• ENTRIES SHOWN
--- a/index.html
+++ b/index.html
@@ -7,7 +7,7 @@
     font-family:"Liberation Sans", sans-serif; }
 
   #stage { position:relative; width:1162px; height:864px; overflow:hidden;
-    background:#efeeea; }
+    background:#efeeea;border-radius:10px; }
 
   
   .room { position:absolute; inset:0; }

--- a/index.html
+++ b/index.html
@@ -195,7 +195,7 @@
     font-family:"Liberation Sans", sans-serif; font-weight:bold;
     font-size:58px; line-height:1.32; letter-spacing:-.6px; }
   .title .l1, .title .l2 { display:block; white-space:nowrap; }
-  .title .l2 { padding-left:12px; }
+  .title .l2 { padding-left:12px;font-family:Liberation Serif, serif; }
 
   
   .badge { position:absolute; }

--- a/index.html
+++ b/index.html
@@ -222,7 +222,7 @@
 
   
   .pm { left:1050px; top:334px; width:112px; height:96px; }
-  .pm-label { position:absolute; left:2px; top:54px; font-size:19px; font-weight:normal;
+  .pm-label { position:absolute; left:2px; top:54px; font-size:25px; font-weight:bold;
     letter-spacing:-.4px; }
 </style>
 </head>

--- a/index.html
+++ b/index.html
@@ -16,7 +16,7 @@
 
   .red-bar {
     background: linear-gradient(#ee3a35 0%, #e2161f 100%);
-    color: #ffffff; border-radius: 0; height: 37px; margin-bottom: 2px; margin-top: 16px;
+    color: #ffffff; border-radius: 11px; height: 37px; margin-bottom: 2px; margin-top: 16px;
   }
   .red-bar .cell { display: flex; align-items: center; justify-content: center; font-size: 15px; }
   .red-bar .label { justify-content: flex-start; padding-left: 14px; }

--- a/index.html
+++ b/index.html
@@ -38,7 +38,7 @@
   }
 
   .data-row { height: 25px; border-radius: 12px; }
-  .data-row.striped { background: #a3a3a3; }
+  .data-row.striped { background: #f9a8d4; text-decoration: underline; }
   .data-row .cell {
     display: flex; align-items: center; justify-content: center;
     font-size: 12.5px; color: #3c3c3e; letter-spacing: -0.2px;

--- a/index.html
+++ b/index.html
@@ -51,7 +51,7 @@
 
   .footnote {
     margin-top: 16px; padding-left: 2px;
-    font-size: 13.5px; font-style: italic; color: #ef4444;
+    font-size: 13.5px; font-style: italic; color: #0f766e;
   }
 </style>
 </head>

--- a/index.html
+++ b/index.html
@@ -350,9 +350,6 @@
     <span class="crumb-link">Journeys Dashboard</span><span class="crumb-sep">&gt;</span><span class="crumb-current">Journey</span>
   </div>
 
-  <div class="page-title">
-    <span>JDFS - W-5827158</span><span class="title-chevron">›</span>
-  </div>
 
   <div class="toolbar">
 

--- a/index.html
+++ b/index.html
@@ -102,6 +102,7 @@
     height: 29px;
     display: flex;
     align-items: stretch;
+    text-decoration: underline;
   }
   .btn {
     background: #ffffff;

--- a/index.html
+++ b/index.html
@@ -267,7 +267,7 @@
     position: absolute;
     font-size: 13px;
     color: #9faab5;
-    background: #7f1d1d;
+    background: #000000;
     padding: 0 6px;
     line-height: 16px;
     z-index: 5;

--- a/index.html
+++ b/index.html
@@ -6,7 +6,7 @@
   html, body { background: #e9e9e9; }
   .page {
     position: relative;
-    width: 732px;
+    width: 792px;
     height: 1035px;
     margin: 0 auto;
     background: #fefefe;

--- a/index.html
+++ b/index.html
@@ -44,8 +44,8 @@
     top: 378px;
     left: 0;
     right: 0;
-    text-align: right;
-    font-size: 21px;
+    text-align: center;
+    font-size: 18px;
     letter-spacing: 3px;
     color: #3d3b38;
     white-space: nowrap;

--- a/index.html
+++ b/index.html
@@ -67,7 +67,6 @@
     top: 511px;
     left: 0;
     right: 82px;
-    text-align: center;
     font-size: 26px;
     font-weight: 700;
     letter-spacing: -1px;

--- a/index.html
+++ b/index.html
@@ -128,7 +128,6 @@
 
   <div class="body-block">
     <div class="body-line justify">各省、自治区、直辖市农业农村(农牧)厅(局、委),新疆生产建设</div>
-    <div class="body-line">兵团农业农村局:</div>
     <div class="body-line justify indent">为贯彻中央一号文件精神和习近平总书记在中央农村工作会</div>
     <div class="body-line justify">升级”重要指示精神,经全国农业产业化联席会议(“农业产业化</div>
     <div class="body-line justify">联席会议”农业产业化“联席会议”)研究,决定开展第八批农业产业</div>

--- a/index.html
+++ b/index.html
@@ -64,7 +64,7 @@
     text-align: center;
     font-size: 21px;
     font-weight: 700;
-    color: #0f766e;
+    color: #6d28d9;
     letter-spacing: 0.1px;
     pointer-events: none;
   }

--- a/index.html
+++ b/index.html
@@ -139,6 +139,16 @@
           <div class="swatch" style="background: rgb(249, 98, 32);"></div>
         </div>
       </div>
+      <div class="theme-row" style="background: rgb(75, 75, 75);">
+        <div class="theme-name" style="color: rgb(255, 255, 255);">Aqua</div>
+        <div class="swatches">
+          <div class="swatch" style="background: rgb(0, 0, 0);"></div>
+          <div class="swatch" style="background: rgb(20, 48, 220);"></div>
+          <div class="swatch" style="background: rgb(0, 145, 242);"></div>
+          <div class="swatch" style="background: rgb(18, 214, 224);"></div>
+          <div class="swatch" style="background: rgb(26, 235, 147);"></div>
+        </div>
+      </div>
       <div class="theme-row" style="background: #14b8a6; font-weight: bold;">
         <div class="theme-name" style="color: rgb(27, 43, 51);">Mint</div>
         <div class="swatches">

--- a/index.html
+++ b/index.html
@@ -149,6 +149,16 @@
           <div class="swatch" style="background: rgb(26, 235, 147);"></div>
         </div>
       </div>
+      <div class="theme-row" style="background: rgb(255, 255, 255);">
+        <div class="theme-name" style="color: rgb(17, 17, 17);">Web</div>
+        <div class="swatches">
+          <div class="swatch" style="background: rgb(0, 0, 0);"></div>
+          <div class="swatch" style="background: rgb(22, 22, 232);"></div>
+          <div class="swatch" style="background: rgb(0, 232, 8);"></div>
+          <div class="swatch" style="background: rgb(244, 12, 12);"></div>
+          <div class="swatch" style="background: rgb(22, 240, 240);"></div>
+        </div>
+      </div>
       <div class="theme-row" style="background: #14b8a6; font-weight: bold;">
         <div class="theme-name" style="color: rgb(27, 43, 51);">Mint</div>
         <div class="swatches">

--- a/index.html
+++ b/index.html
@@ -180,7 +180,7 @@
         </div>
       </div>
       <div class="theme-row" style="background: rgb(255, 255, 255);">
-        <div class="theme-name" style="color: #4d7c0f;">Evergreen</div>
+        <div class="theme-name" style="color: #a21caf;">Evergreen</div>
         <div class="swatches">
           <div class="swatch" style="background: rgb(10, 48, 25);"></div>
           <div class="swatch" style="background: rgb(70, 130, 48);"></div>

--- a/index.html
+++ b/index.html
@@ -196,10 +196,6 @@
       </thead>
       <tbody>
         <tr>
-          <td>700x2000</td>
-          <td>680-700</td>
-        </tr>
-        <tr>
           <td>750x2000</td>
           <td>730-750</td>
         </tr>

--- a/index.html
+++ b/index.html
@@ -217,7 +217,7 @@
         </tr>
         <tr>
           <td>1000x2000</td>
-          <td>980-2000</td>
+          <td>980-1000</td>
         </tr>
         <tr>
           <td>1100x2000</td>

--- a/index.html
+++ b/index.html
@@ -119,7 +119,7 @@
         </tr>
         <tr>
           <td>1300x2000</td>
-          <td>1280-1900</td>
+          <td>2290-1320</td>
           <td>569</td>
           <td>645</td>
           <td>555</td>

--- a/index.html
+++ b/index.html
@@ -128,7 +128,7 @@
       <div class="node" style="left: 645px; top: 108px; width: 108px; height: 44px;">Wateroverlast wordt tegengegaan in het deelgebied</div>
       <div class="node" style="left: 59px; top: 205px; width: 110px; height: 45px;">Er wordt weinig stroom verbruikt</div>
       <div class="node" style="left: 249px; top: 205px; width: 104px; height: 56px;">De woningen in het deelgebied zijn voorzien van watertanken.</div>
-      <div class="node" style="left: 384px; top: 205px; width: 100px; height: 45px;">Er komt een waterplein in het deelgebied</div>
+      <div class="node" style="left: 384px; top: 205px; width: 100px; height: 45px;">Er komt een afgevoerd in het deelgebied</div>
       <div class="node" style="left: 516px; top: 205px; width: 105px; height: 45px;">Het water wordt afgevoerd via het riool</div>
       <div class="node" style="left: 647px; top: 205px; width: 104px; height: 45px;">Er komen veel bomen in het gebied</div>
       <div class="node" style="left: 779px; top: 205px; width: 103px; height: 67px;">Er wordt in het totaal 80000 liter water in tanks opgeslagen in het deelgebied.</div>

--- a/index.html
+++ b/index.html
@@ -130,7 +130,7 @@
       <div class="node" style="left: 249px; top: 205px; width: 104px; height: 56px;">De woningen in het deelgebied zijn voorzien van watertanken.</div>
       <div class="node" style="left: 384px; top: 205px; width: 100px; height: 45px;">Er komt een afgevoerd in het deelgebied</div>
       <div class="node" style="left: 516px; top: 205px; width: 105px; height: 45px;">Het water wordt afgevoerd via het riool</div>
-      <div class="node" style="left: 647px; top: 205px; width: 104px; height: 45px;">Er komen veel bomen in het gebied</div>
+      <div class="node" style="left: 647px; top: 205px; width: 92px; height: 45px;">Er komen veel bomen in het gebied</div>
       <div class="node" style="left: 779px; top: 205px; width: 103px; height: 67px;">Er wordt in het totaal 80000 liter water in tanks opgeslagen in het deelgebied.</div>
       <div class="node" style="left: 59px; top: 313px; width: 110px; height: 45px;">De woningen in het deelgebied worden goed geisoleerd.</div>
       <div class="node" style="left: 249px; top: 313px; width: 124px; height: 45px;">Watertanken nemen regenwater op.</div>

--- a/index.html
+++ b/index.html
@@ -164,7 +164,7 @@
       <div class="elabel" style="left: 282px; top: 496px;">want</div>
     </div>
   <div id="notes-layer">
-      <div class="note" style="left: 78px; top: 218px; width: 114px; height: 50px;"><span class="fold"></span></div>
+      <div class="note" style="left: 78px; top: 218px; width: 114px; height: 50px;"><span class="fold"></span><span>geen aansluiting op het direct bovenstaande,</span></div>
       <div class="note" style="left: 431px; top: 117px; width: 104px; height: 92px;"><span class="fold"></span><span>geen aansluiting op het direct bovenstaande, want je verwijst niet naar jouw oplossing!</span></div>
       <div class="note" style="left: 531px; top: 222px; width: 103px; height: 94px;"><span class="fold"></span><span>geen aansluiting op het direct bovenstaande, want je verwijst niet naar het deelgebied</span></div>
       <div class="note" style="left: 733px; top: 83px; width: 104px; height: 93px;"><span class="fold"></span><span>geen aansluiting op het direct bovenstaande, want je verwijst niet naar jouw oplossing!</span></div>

• WHAT YOU HAVE TO DO
Print exactly the lines above, between the one holding "center; font-size: 15px;" and the one holding "25px; border-radius: 12px;", inclusive, and nothing besides.

• EXERCISE RESPONSE
   .red-bar .cell { display: flex; align-items: center; justify-content: center; font-size: 15px; }
   .red-bar .label { justify-content: flex-start; padding-left: 14px; }

--- a/index.html
+++ b/index.html
@@ -38,7 +38,7 @@
   }
 
   .data-row { height: 25px; border-radius: 12px; }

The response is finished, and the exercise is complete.